There are some people who believe that chemical castration is the best, and really the only option to prevent repeat offenses. Alternative options for the punishment of sex offenders are being explored in the status quo. Scientists have observed the link between testosterone and aggression and concluded that high levels of testosterone correspond with increased violent and aggressive behavior in men. “It is the reason that stallions are high strung and impossible to train, the reason male dogs become vicious and start to bite people. It’s why boys take chances and chase girls, why they drive too fast and deliberately start ights. In violent criminals, these tendencies are exaggerated and carried to extremes”. (Langevin, Wright & Handy, 1990) In an effort to stop male pedophiles, male child molesters have the option of being chemically castrated in some states. “Chemical castration is a term used to describe treatment with a drug called Depo-Provera that, when given to men, acts on the brain to inhibit hormones that stimulate the testicles to produce testosterone”. (Langevin, Wright & Handy, 1990) Depo-Provera is a common birth control pill that containing a synthetic version of the female hormone progesterone.

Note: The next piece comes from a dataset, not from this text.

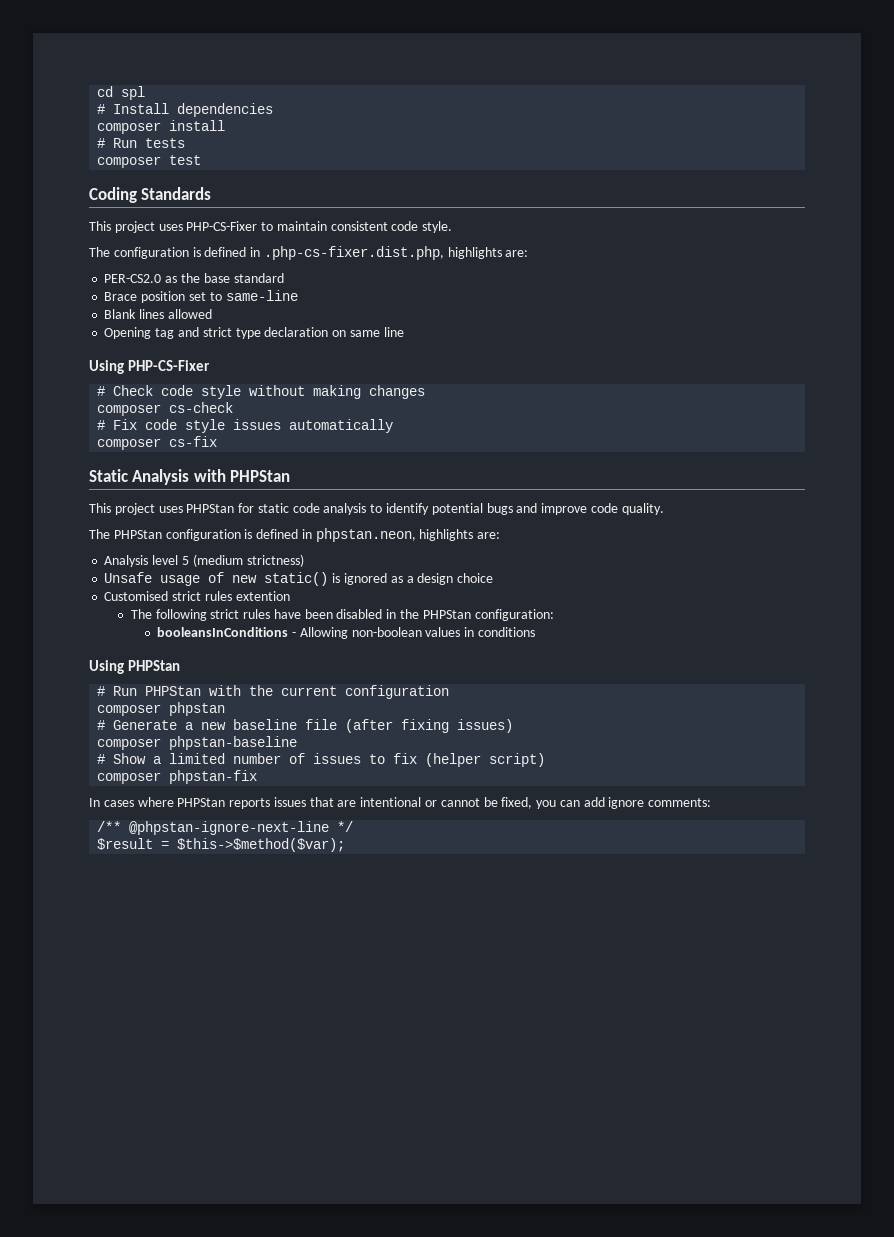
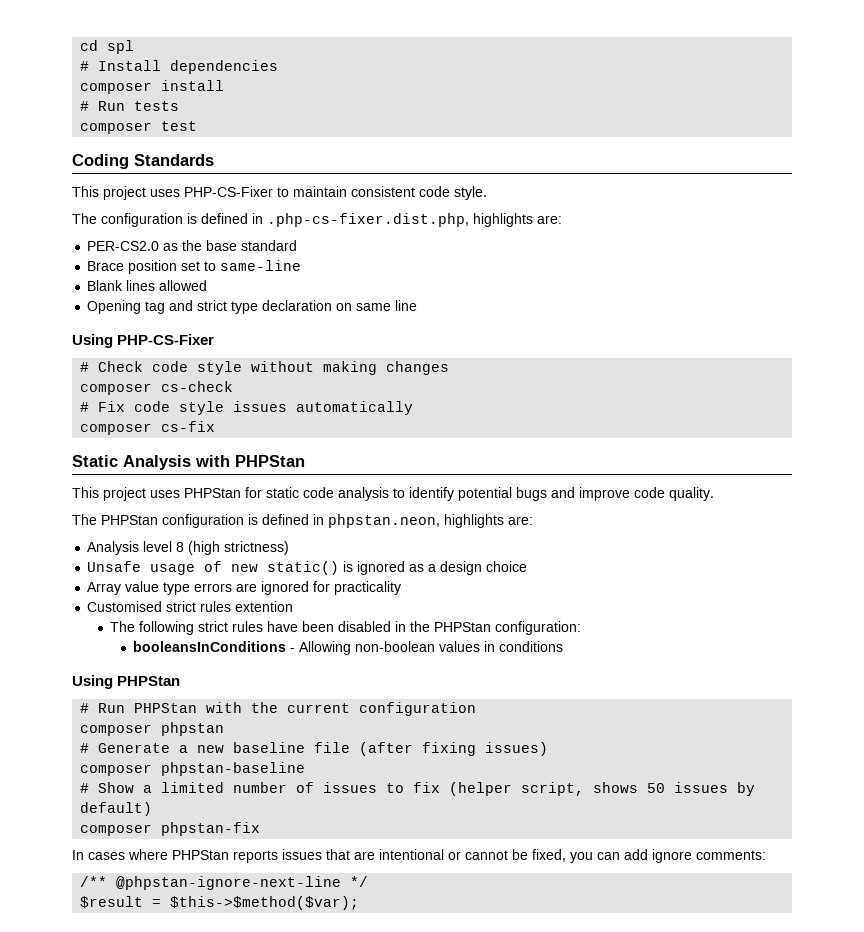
- Analysis level 5 (medium strictness)
+ Analysis level 8 (high strictness)
+ Array value type errors are ignored for practicality
- # Show a limited number of issues to fix (helper script)
+ # Show a limited number of issues to fix (helper script, shows 50 issues by default)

Advocates of chemical castration hope that injections of Depo-Provera will prevent men from molesting children. However, some experts argue that Depo-Provera is ineffective and will not prevent molestation. Forced castration may have the adverse affect of angering a criminal, increasing his violent tendencies and lead to additional sexual abuse. Additionally, Depo-Provera is reversible. Therefore, unless injections are mandatory and monitored, pedophiles will not be “cured” by the drug therapy. The child molester will have renewed sexual fantasies and high levels of testosterone if the injections are discontinued.

Joseph Frank Smith, a convicted child molester, became an advocate for chemical castration after undergoing the therapy in the 1980s. Smith stopped using the injections in 1989. In 1999, he was convicted for molesting a five-year old girl and immediately returned to prison. Depo-Provera also has caused side effects in some men “including depression, fatigue, diabetes and blood clots”. Chemical castration may cause some detrimental effects in child molesters. Regardless, Depo-Provera has been proven to inhibit the abilities of pedophilias to assault children.

The progesterone in Depo-Provera counteracts the biological tendencies that lead men to rape children. By lowering testosterone, Depo-Provera reduces sex drive. Males can have sexual intercourse but do not want to. Depo-Provera also decreases aggressive tendencies by reducing testosterone. The castrated criminal would be more docile and have a better opportunity to be rehabilitated, educated, and to become a worthwhile citizen. Castration removes the biological and chemical tendencies that are intrinsically linked to the desire to rape in males.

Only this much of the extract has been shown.